A Associação Colombiana de Pequenas e Médias Empresas (Acopi) alertou que adiantar o turno noturno para as 19h, em vigor a partir de 25 de dezembro de 2025, elevará os custos trabalhistas para pequenas e médias empresas. A presidente da Acopi, María Elena Ospina Torres, afirmou que isso estende os adicionais noturnos e pode impulsionar a informalidade em setores como varejo e turismo. A mudança faz parte da Lei 2466 de 2025, destinada a proteger os trabalhadores.
A mudança na regulamentação trabalhista prevista na Lei 2466 de 2025 gerou preocupações entre as pequenas e médias empresas na Colômbia. A partir de 25 de dezembro de 2025, o turno noturno começará às 19h em vez das 21h anteriores, estendendo os adicionais até as 6h. Esse ajuste, segundo a presidente executiva da Acopi, María Elena Ospina Torres, aumentará diretamente os custos operacionais para as micro, pequenas e médias empresas, que formam a maior parte do tecido empresarial do país.
Em declarações à La FM, Ospina Torres enfatizou que os setores com horários estendidos serão os mais afetados, incluindo comércio varejista, gastronomia, bares, turismo, transporte, saúde e segurança privada. Esses dependem de turnos que agora qualificam para adicionais noturnos mais altos. "Em uma micro ou pequena empresa, não se trata apenas de mudar um horário; reorganizar os turnos noturnos é um processo complexo", afirmou a líder setorial.

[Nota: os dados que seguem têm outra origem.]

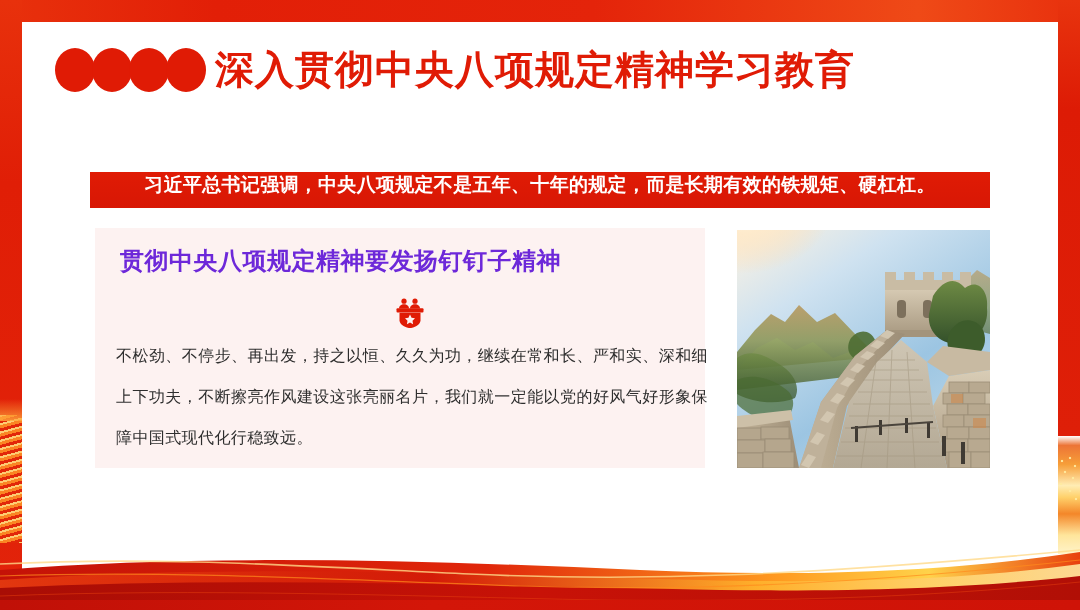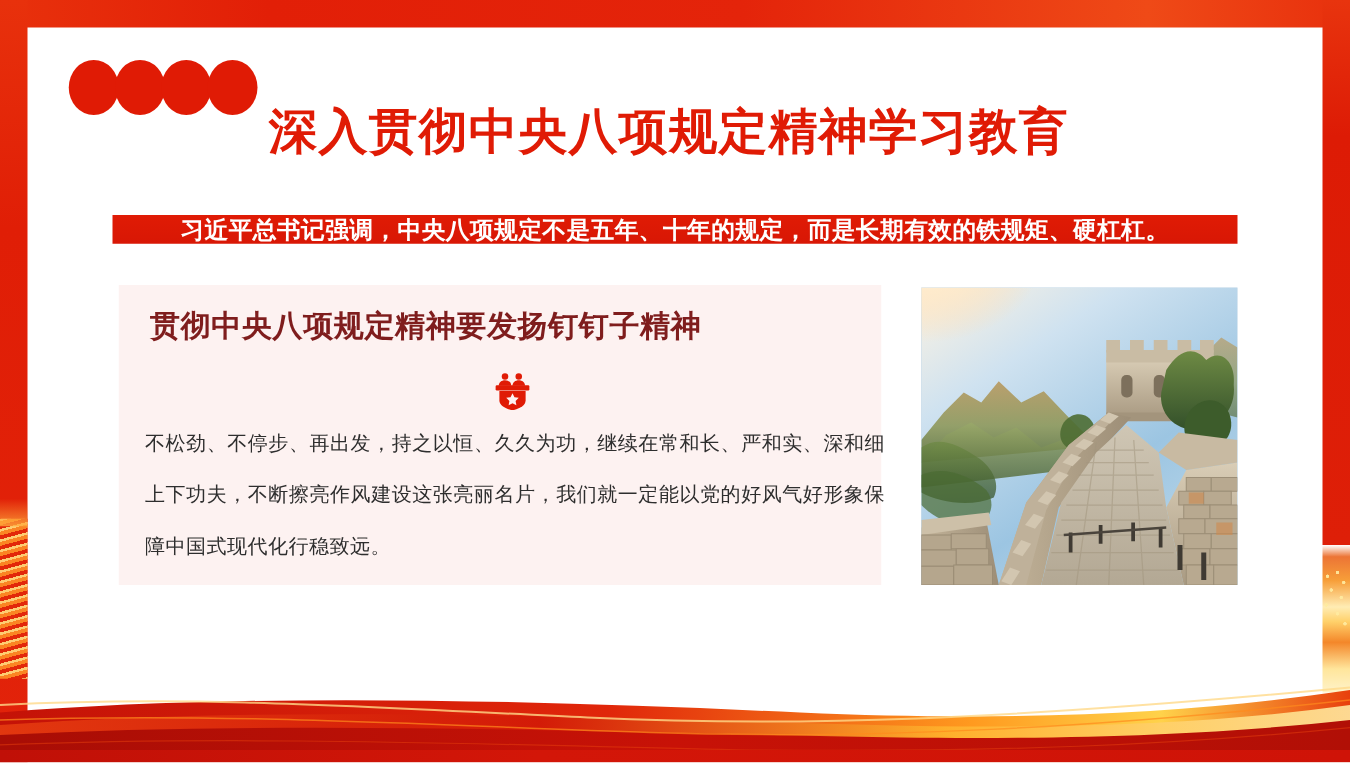--- a/index.html
+++ b/index.html
@@ -66,7 +66,7 @@
   .dot{width:40px;height:44px;border-radius:50%;background:#e01b05;margin-right:-3px;}
   .title{position:absolute;left:215px;top:0px;font-size:39px;line-height:52px;
     font-weight:700;color:#e01b05;letter-spacing:1px;white-space:nowrap;
-    font-family:"Liberation Sans","DejaVu Sans",sans-serif;margin-top:36px;}
+    font-family:"Liberation Sans","DejaVu Sans",sans-serif;}
 
   
   .quote-banner{position:absolute;left:90px;top:172px;width:900px;height:23px;

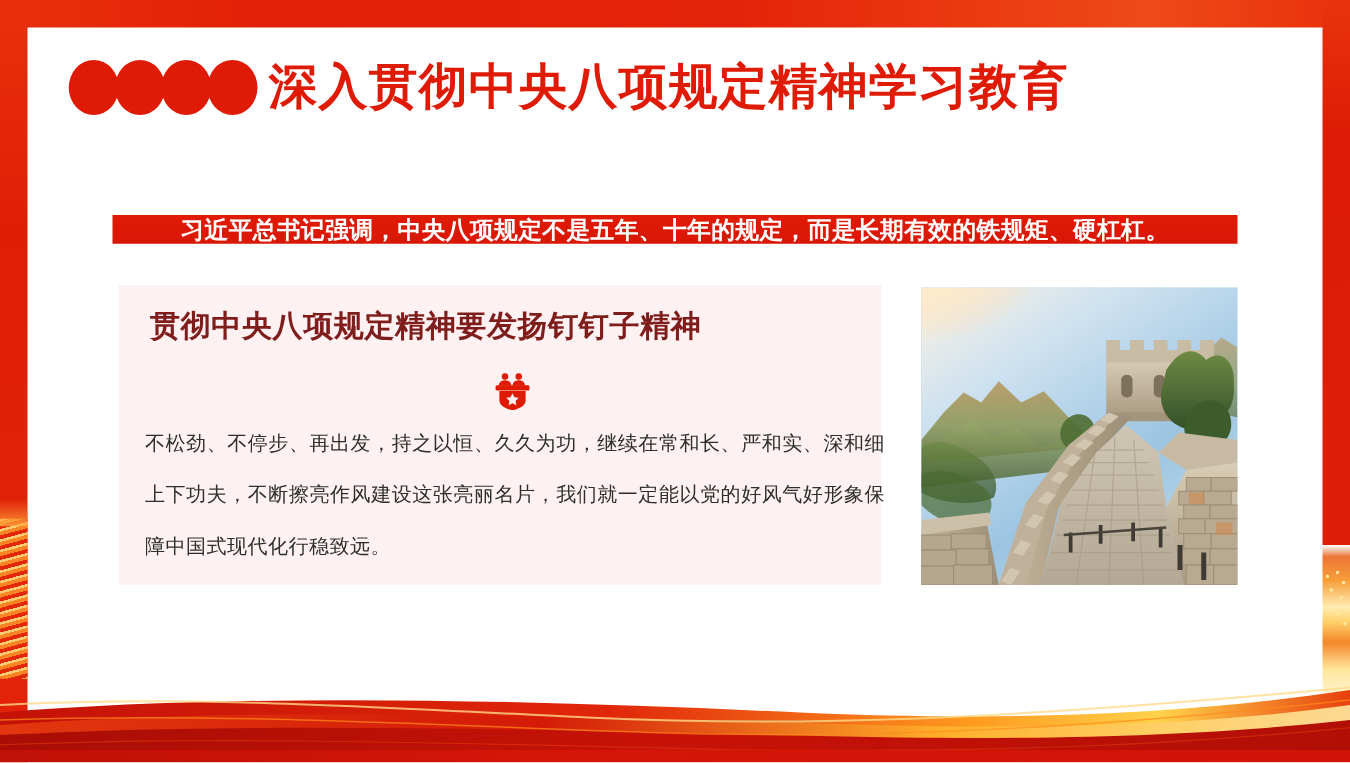--- a/index.html
+++ b/index.html
@@ -69,9 +69,9 @@
     font-family:"Liberation Sans","DejaVu Sans",sans-serif;}
 
   
-  .quote-banner{position:absolute;left:90px;top:172px;width:900px;height:23px;
+  .quote-banner{position:absolute;left:90px;top:172px;width:900px;height:36px;
     background:linear-gradient(180deg,#e01b05 0%,#d81705 100%);
-    display:flex;align-items:center;justify-content:center;}
+    display:flex;align-items:flex-start;justify-content:center;}
   .quote-banner span{color:#ffffff;font-size:19px;font-weight:700;letter-spacing:.3px;
     white-space:nowrap;}
 

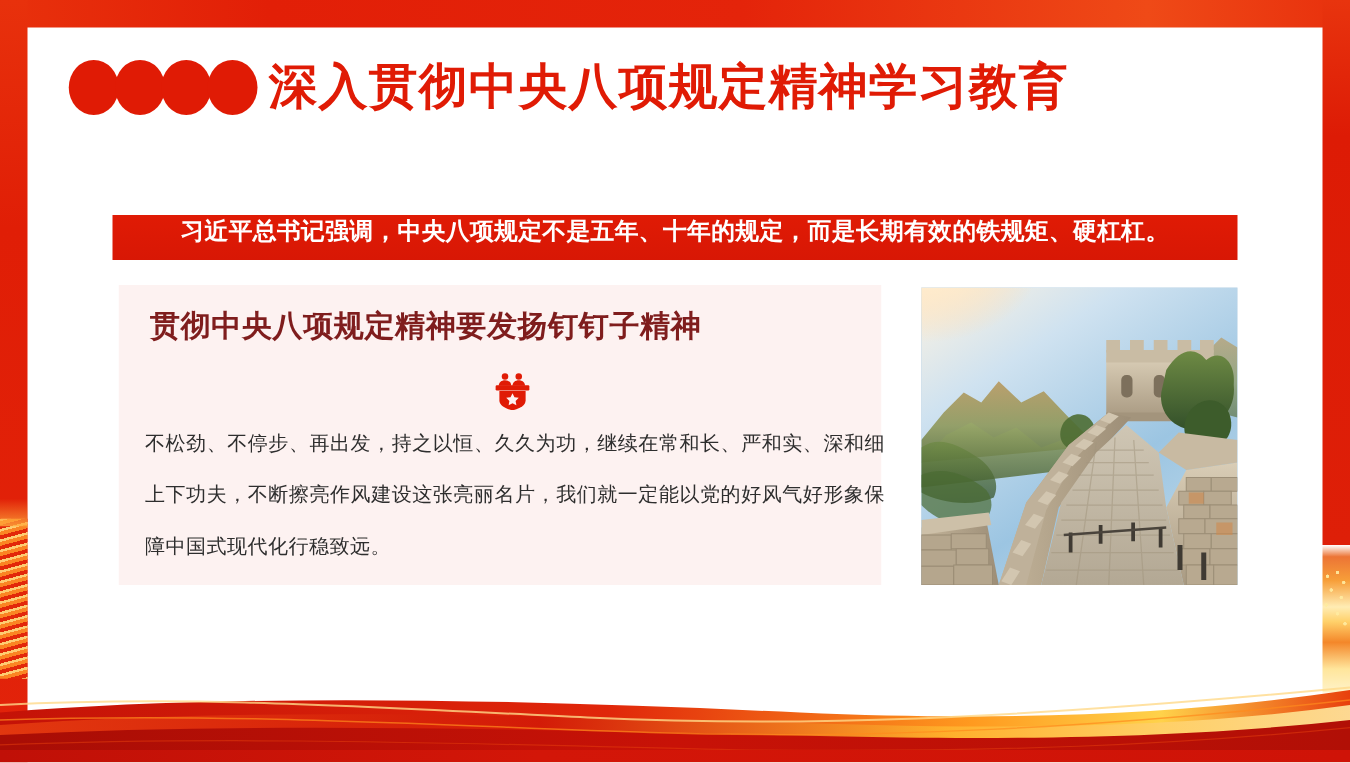--- a/index.html
+++ b/index.html
@@ -79,7 +79,7 @@
   .panel{position:absolute;left:95px;top:228px;width:610px;height:240px;
     background:#fdf2f1;}
   .panel-head{position:absolute;left:120px;top:245px;width:600px;
-    font-size:24px;font-weight:700;color:#7f1d1d;letter-spacing:.5px;white-space:nowrap;}
+    font-size:24px;font-weight:700;color:#6d28d9;letter-spacing:.5px;white-space:nowrap;}
 
   .emblem{position:absolute;left:392px;top:298px;width:36px;height:30px;}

As restrições financeiras dificultam a adaptação para essas empresas, pois não podem contratar facilmente pessoal extra para compensar a mudança de turno. Consequentemente, muitas podem recorrer à informalidade para evitar os custos adicionais, embora a reforma vise fortalecer a proteção aos trabalhadores. Ospina Torres reconheceu a intenção de melhorar as condições de trabalho, mas alertou que, junto ao recente aumento do salário mínimo e outras obrigações, pode corroer a formalidade do emprego.
Além disso, as micro, pequenas e médias empresas enfrentam questões estruturais, como automação limitada na manufatura, intensificando a pressão econômica. A Acopi pede uma revisão para equilibrar as salvaguardas aos trabalhadores com a sustentabilidade das pequenas empresas.